By Lucy Raitano
LONDON (Reuters) – Nebius Group said on Wednesday it would raise $3 billion to fuel growth in its core artificial intelligence cloud business, on the heels of its $17.4-billion deal with Microsoft.
The financing includes a $2 billion private offering of convertible senior notes and a $1 billion underwritten public offering of the company’s class A shares.
Goldman Sachs is lead book-running manager on the public offering alongside Morgan Stanley, BofA Securities and Citigroup as additional book-running managers.
Nebius said it will use the cash to finance continuing growth, including the acquisition of additional compute power and hardware, securing land plots with reliable providers and expanding its data center footprint.

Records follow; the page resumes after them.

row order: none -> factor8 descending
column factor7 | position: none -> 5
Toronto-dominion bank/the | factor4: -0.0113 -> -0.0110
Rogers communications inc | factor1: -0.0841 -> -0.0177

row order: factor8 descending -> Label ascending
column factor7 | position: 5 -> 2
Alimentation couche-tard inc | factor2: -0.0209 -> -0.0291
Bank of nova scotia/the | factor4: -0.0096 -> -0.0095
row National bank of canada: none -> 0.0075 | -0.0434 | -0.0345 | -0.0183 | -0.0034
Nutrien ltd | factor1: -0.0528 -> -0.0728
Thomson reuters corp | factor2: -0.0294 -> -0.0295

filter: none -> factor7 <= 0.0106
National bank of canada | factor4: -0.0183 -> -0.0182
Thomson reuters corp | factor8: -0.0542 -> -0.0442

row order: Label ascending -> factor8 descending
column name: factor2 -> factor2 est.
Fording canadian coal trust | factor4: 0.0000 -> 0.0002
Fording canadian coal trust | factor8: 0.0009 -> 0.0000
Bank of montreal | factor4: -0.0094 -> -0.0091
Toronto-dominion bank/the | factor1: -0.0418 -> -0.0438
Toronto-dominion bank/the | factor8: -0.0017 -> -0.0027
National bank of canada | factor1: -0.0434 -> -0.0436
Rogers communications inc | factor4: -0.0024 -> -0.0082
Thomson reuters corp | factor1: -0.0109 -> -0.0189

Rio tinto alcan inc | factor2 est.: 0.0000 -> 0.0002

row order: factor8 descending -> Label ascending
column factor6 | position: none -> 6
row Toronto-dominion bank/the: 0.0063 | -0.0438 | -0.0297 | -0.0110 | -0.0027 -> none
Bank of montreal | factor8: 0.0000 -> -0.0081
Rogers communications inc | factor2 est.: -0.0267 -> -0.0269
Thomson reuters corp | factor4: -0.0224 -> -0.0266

On Monday, Amsterdam-based Nebius announced it would provide Microsoft with GPU infrastructure capacity over a five-year term. Microsoft may also acquire additional services capacity under the deal, bringing the total contract value to about $19.4 billion.
On Tuesday, its Nasdaq-listed shares soared over 49% to a record high, driven by the Microsoft deal. They are up 245% so far this year. Shares were down 5.6% in pre-market trading on Wednesday.
Nebius emerged from a deal to split the assets of Russian tech company Yandex.
Global demand for data center capacity has risen sharply in recent years as companies tap into new technologies to run their businesses, especially after the emergence of generative artificial intelligence.